Diazepam reduces fever-induced convulsions

In a recent study Diazepam was found to significantly reduce the likelihood of intense convulsions resulted from fever, which thousands of young children and toddlers suffer from each year.

The study enrolled over 400 children examined in the course of four years, who were given oral doses of Diazepam, a strong sedative. The results have shown that by using this drug the frequency of febrile seizures caused by fever was significantly reduced. About four percent of all American children suffer from this type of convulsions each year.

Doctors state that such seizures don’t wield much potential hazard to the child in the long run, however they can give a strong stress to parents, and quite seldom can increase the likelihood of developing epilepsy especially among children who are naturally susceptible to this condition.

The authors behind the research and independent experts agree in that there’s a need to develop a new common treatment of febrile seizures, especially when another study has shown that the medication that is commonly used in such cases for over 40 years actually provides little benefit if not even harm.

Today most doctors use a single daily dose of phenobarbital for in those children who have had a history of seizures caused by fever in the first two years of their lives, with hope to prevent them in future. But according to a recent study phenobarbital can actually be harmful to children, making them lethargic and sometimes causing decline in the intellectual development over a long period of time.

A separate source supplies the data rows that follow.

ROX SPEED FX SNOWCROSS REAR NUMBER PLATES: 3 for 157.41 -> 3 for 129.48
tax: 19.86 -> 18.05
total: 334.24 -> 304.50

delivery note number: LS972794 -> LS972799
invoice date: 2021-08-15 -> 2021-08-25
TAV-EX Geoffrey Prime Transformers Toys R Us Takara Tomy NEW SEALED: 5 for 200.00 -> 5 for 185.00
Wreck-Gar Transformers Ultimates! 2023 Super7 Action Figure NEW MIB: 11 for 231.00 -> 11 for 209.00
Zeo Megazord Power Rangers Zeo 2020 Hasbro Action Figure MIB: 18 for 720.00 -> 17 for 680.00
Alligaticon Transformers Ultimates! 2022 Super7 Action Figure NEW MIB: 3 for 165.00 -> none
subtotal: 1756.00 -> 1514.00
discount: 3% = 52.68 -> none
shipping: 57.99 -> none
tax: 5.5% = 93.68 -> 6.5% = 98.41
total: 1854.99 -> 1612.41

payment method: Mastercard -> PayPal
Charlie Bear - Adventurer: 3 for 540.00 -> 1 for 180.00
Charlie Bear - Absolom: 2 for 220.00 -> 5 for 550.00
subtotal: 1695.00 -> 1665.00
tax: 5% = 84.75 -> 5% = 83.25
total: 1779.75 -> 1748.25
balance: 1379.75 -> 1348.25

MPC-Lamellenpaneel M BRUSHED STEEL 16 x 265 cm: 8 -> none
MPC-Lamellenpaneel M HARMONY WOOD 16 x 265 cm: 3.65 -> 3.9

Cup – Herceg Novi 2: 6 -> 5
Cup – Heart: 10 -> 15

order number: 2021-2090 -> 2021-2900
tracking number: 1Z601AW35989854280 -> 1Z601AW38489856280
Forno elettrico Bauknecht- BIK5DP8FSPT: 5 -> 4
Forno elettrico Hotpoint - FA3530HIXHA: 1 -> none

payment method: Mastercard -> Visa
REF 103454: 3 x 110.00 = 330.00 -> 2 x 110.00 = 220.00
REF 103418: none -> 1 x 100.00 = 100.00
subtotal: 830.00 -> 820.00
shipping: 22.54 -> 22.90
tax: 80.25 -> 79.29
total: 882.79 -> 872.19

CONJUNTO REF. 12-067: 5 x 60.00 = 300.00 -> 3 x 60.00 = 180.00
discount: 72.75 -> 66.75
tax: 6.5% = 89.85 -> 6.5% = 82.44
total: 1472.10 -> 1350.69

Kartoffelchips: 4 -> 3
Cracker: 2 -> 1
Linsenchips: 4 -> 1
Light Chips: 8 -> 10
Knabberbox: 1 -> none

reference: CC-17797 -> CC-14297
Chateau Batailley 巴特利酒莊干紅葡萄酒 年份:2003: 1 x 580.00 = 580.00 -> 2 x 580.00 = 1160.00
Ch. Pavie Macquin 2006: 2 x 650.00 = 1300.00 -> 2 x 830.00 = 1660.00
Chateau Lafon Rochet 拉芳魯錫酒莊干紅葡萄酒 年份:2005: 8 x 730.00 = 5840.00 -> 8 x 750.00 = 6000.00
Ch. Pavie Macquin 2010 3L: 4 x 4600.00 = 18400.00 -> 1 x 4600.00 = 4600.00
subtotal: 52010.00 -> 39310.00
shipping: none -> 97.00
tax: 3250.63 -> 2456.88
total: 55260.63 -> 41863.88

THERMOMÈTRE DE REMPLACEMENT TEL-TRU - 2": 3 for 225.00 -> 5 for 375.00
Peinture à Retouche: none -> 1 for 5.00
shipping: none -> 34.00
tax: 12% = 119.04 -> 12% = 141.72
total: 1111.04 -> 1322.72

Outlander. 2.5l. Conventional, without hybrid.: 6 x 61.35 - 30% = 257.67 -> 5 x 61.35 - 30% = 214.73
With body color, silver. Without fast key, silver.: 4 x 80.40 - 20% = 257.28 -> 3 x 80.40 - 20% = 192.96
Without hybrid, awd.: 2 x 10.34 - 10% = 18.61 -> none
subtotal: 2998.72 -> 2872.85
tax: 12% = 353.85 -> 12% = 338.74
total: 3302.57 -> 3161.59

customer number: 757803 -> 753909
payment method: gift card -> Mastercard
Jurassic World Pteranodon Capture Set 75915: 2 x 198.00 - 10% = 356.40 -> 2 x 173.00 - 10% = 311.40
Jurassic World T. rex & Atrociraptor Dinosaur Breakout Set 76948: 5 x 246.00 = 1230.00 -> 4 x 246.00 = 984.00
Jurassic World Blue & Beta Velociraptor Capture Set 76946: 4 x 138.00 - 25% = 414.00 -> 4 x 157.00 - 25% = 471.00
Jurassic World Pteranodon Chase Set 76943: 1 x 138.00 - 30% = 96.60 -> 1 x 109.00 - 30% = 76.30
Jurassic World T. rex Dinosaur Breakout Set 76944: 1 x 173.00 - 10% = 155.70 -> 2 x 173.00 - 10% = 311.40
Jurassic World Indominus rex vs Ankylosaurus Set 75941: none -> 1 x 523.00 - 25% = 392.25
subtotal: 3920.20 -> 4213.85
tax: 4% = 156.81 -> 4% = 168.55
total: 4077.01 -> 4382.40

In contrast, when doctors used periodic doses of Diazepam (also known as Valium) in cases of febrile seizures no major side-effects both in short and long run were observed. And the treatment was much more effective in comparison with the common one.

Of about four million children born in the US each year, nearly 160,000 suffer from seizures caused be fever.  About one third of these children experience the condition repeatedly. It is interesting to note that the condition is more characteristic to boys than to girls, and is usually observed in the first two years of life, wearing off later on.